Collected data entries:

-- Opening Marker --

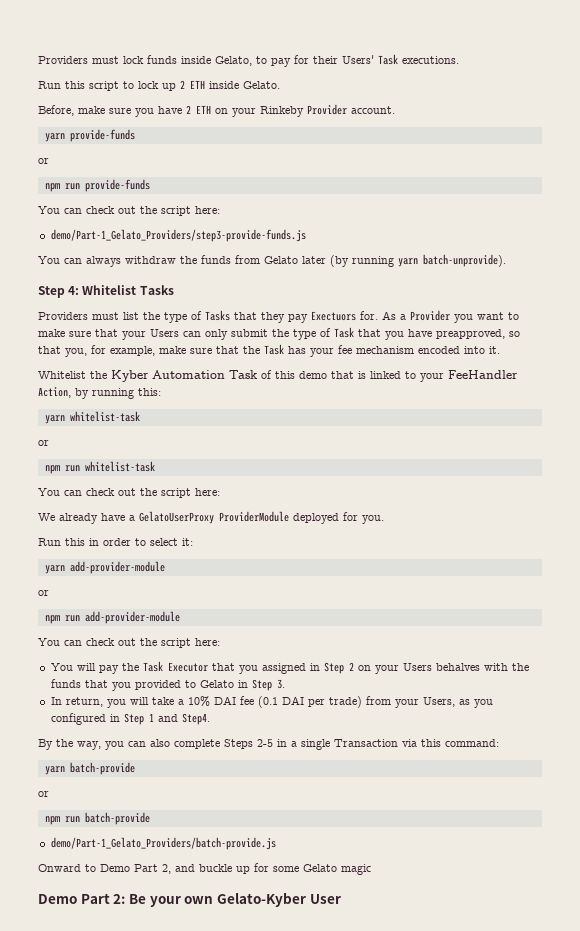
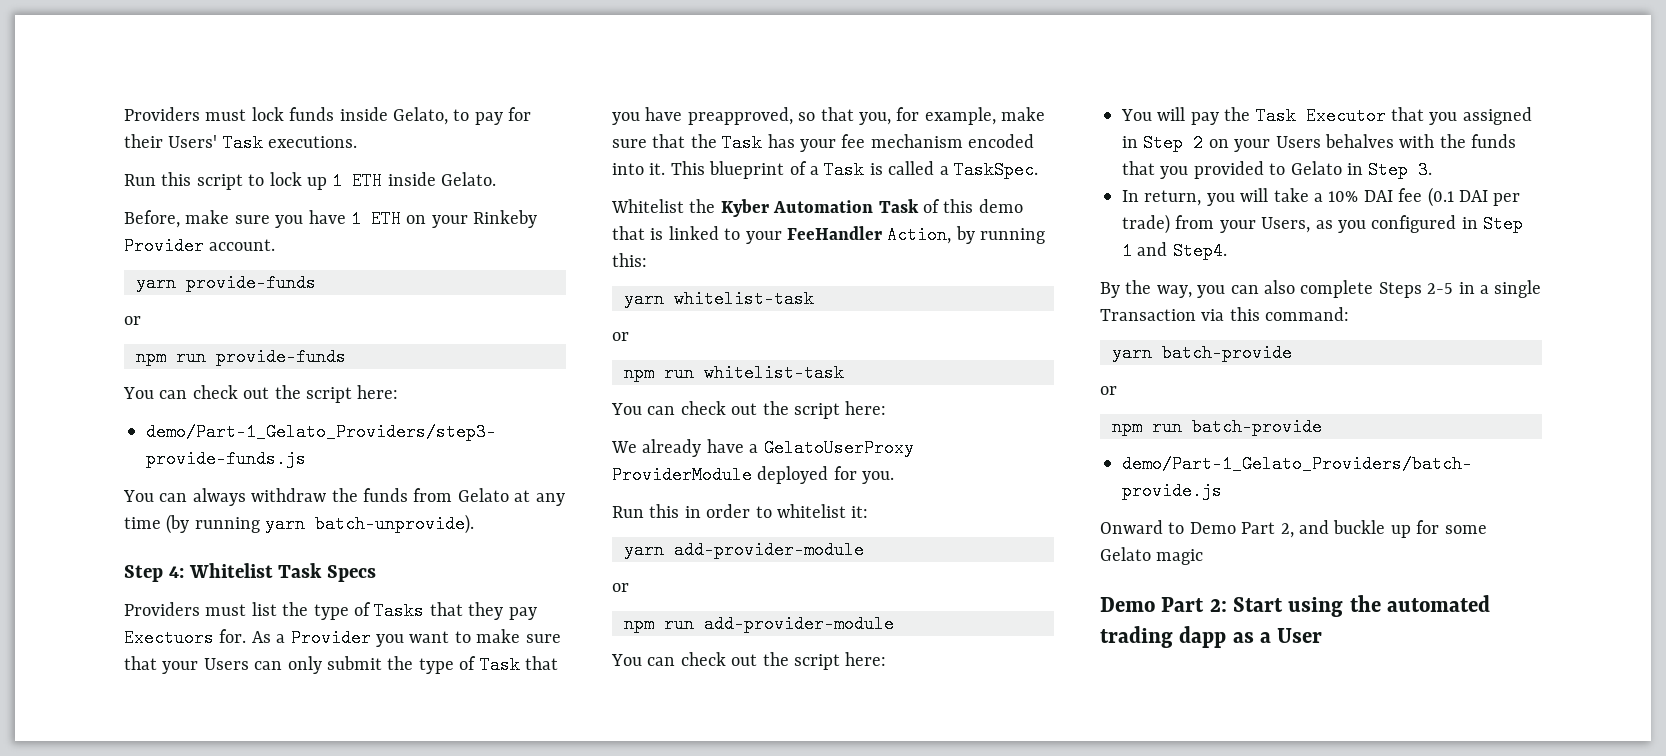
[180,80,185,89] 2 -> [332,172,343,190] 1
[186,105,191,114] 2 -> [351,210,361,228] 1
[302,256,326,264] later -> [514,490,565,506] [124,517,161,529] at any time
[139,285,174,295] Tasks -> [278,563,377,582] Task Specs
(500, 350) none -> [670,161,1038,179] This blueprint of a Task is called a TaskSpec.
[150,538,178,546] select -> [777,504,846,518] whitelist
[128,892,306,907] Be your own Gelato-Kyber -> [1233,595,1491,617] [1100,626,1272,648] Start using the automated trading dapp as a

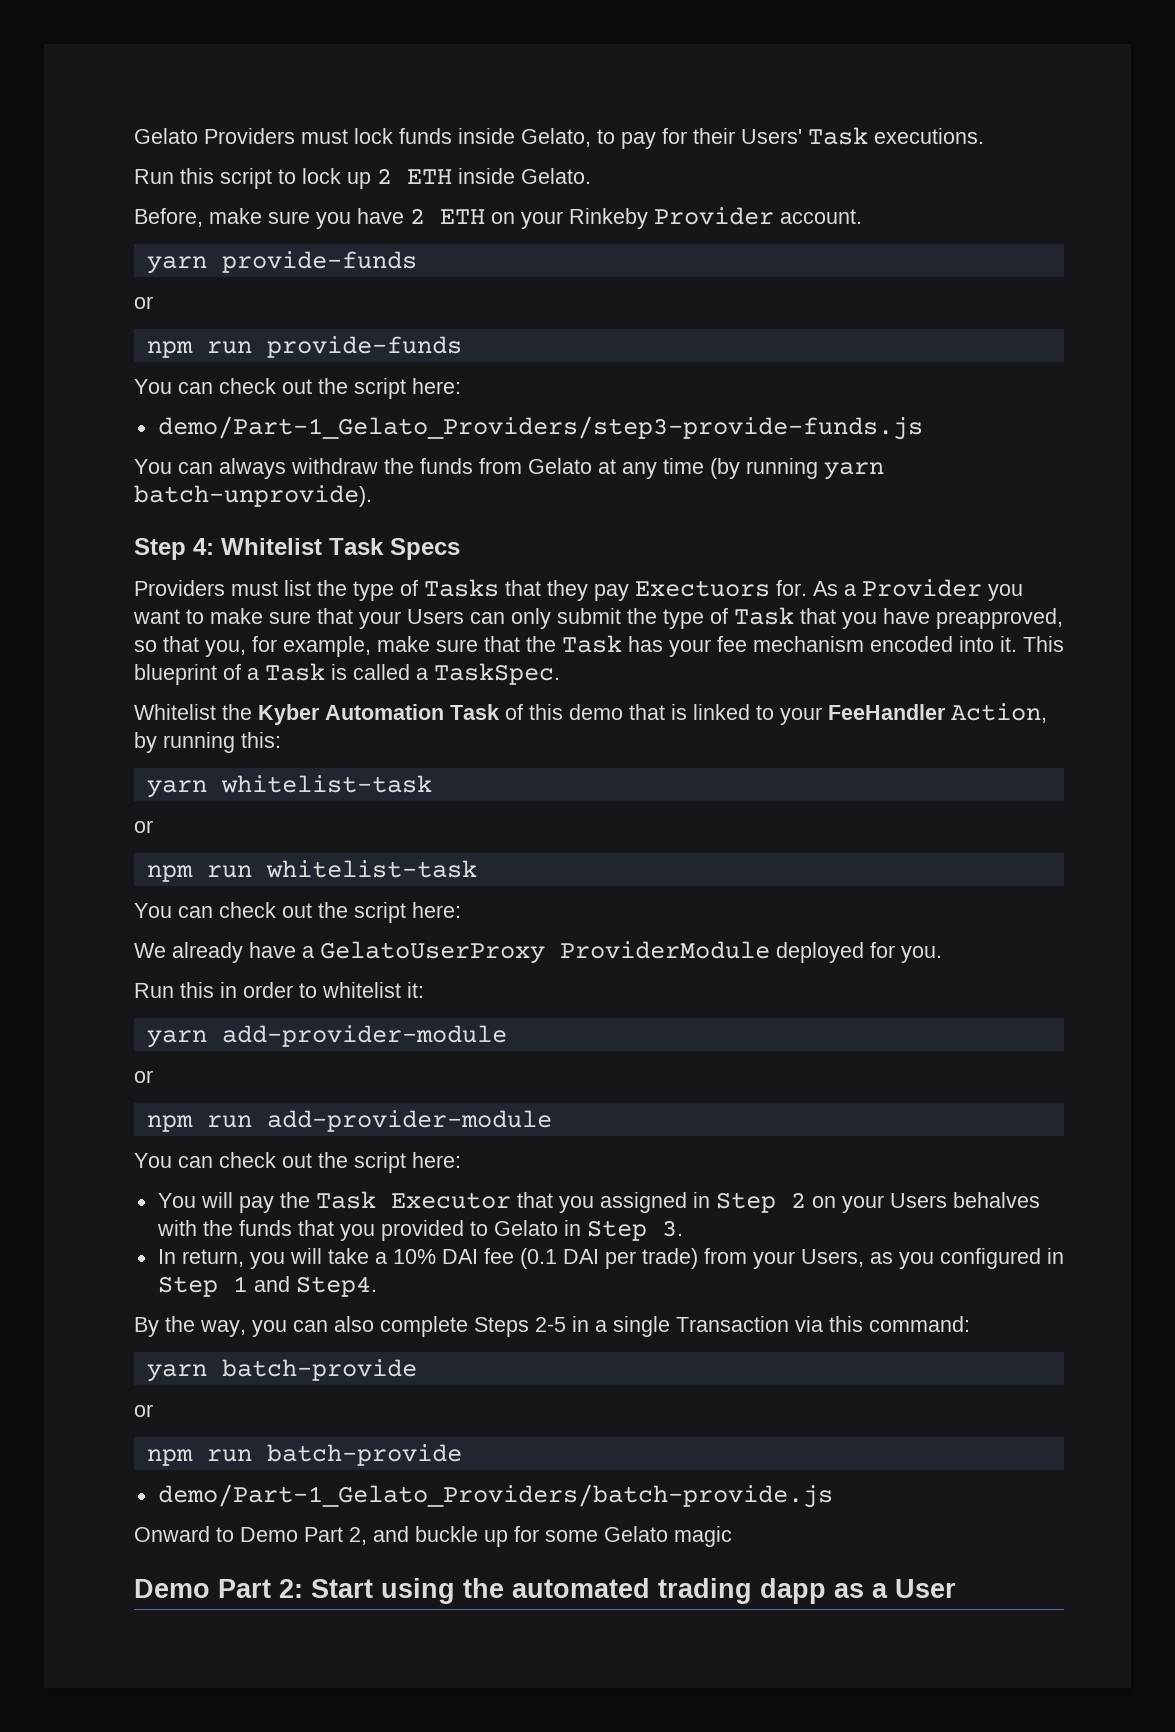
(124, 114) none -> [134,128,198,144] Gelato
[332,172,343,190] 1 -> [377,168,392,184] 2
[351,210,361,228] 1 -> [410,208,425,224] 2

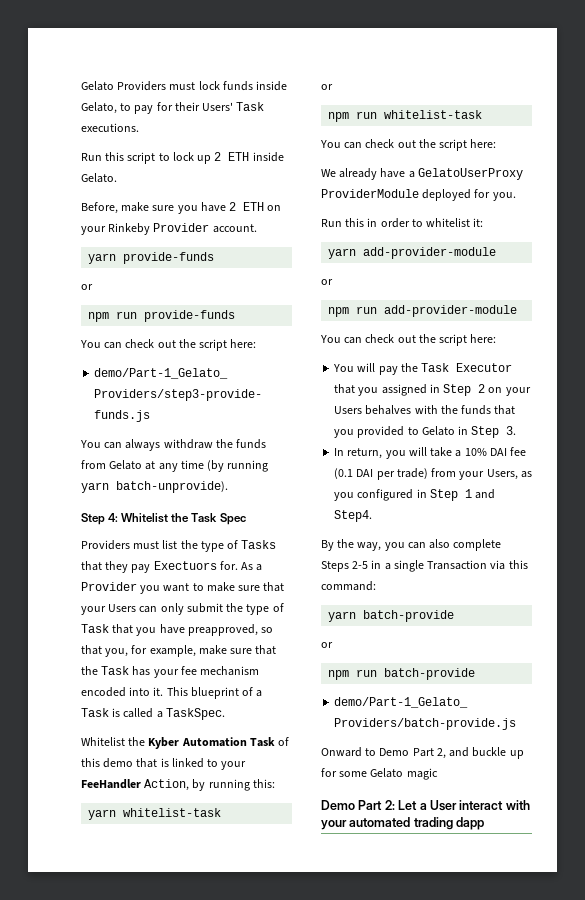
[329,538,460,560] Task Specs -> [171,513,246,525] the Task Spec
[311,1578,956,1604] Start using the automated trading dapp as a User -> [398,800,530,811] [321,817,485,830] Let a User interact with your automated trading dapp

-- Closing Marker --

Could you repeat every record exactly as written, with the pictures left out?

[180,80,185,89] 2 -> [332,172,343,190] 1
[186,105,191,114] 2 -> [351,210,361,228] 1
[302,256,326,264] later -> [514,490,565,506] [124,517,161,529] at any time
[139,285,174,295] Tasks -> [278,563,377,582] Task Specs
(500, 350) none -> [670,161,1038,179] This blueprint of a Task is called a TaskSpec.
[150,538,178,546] select -> [777,504,846,518] whitelist
[128,892,306,907] Be your own Gelato-Kyber -> [1233,595,1491,617] [1100,626,1272,648] Start using the automated trading dapp as a

(124, 114) none -> [134,128,198,144] Gelato
[332,172,343,190] 1 -> [377,168,392,184] 2
[351,210,361,228] 1 -> [410,208,425,224] 2

[329,538,460,560] Task Specs -> [171,513,246,525] the Task Spec
[311,1578,956,1604] Start using the automated trading dapp as a User -> [398,800,530,811] [321,817,485,830] Let a User interact with your automated trading dapp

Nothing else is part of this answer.